Late, late last night, when the whole world slept,
Along to the garden of dreams I crept.
And I pulled the bell of an old, old house
Where the moon dipped down like a little mouse.
I tapped the door and I tossed my head:
“Are you in, little girl? Are you in?” I said.
And while I waited and shook with cold
Through the door tripped me—just eight years old.

Milicent felt tired and rested in the grass there between Momu and Mum. She thanked them for showing her how to live and then how to live alone. She spent the hours reminiscing, letting the years roll on and the memories come along. The shadows of the Toons embraced her, as with tender steel, and wrapped her in the layered comfort of dusty sweetness that protects and preserves for the ages.
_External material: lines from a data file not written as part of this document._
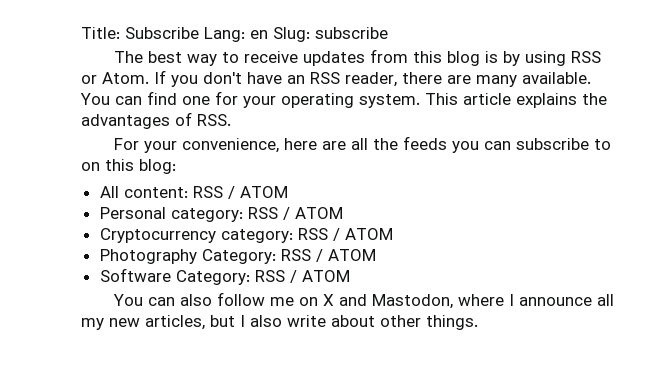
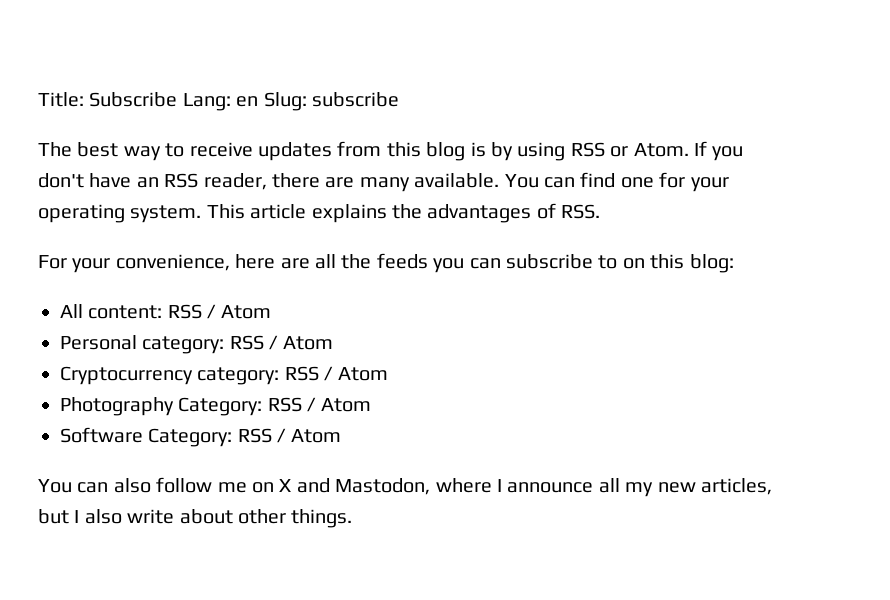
- All content: RSS / ATOM
+ All content: RSS / Atom
- Personal category: RSS / ATOM
+ Personal category: RSS / Atom
- Cryptocurrency category: RSS / ATOM
+ Cryptocurrency category: RSS / Atom
- Photography Category: RSS / ATOM
+ Photography Category: RSS / Atom
- Software Category: RSS / ATOM
+ Software Category: RSS / Atom

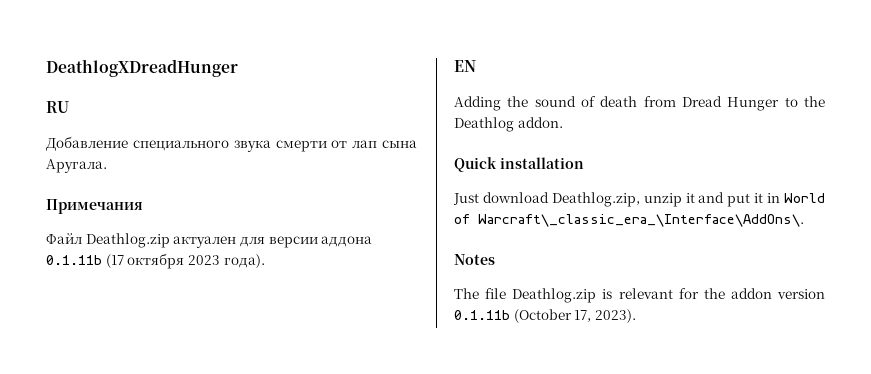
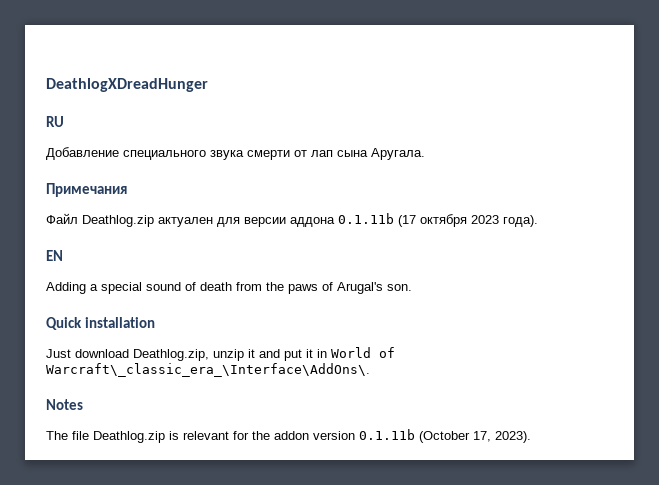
- Adding the sound of death from Dread Hunger to the Deathlog addon.
+ Adding a special sound of death from the paws of Arugal's son.

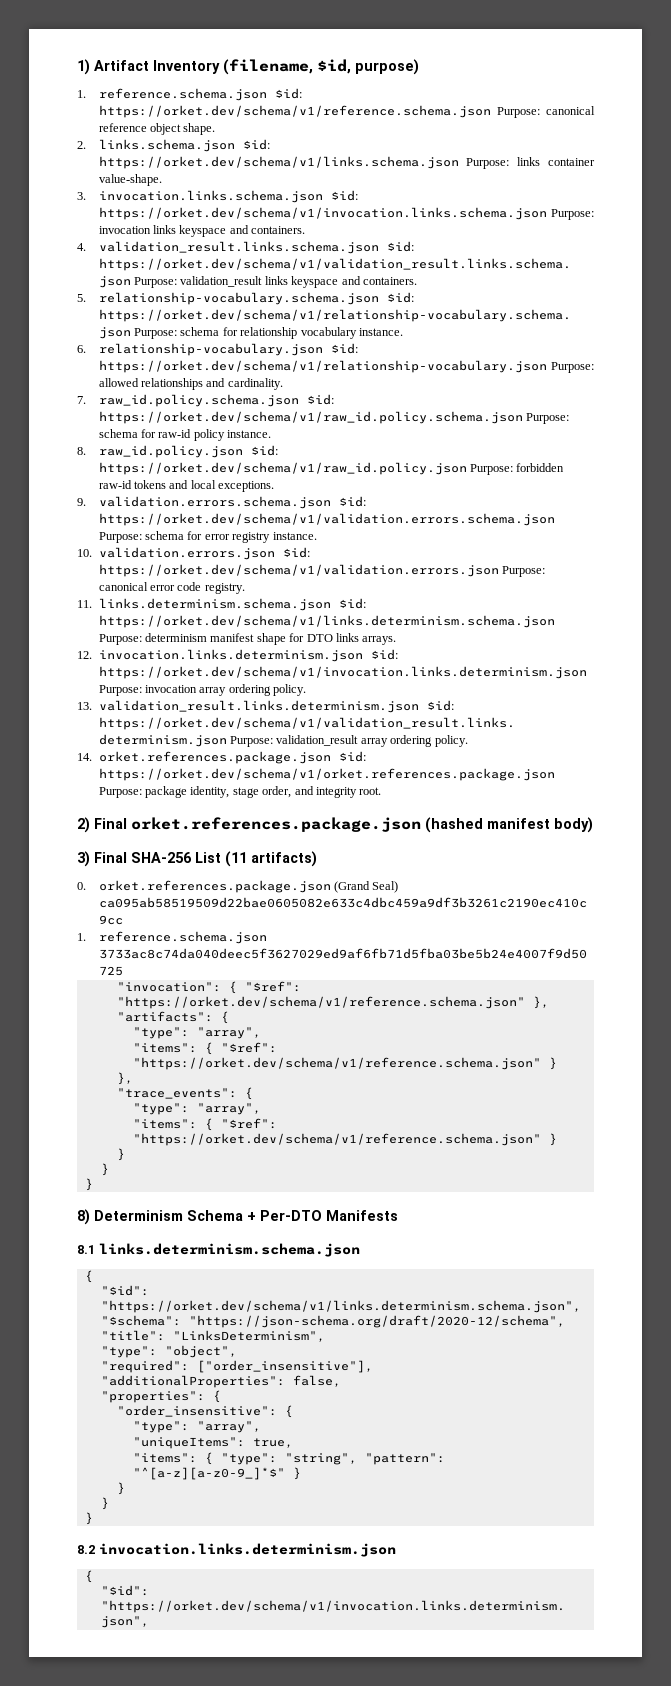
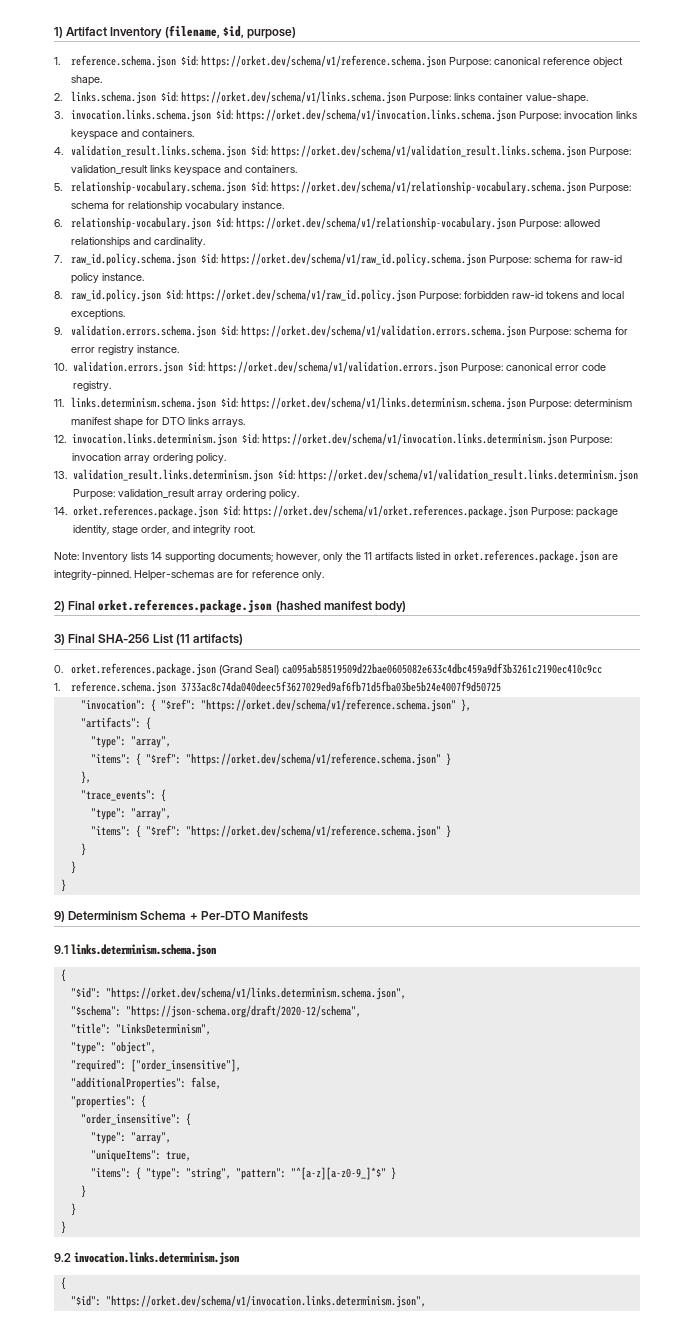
+ Note: Inventory lists 14 supporting documents; however, only the 11 artifacts listed in orket.references.package.json are integrity-pinned. Helper-schemas are for reference only.
- 8) Determinism Schema + Per-DTO Manifests
+ 9) Determinism Schema + Per-DTO Manifests
- 8.1 links.determinism.schema.json
+ 9.1 links.determinism.schema.json
- 8.2 invocation.links.determinism.json
+ 9.2 invocation.links.determinism.json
All around her was deep blackness, but her dreams were as bright and colorful as the world we see today. And so, Milicent retired there, secure in the comfort and confidence that no evil could befall her while her sleepy flesh called kin to the wind and murmured to be gone.

Her confidence was not betrayed. True to his word, Glenn came to her, bent low and raised her up with the strength of his youth. He whispered, “I promised you’d never be alone.” She could hear music. Glenn Miller’s Band was better than before. They heard their favorite song and danced across the room. In due time, dawn arose and the world was flooded with light as if for the first time.

When the search team found her there the next day, her friends and family in Victoria came to gather her up like the fallen petals of a wilted rose. They assembled to remember her life with joyful appreciation and loving reminisces. They lined her coffin with cedar and returned her to the place, among the dreaming dewy flowers, shadowy trees, and wind-folk, where she had gone to rest.

Above her grave, Pastor McDougall gave moment to reminisce about her life and read the lines of Nina Murdoch’s “The Braemar Road” — left open at Milicent’s bedside:

The road that leads to Braemar winds ever in and out.
It wanders here and dawdles there, and trips and turns about
Like a child upon an errand that play has put to rout.

Oh, the long, long road to anywhere seems haply without an end,
But who shall call it weary with the love of some good friend
To greet him like the wattle as he turns the final bend!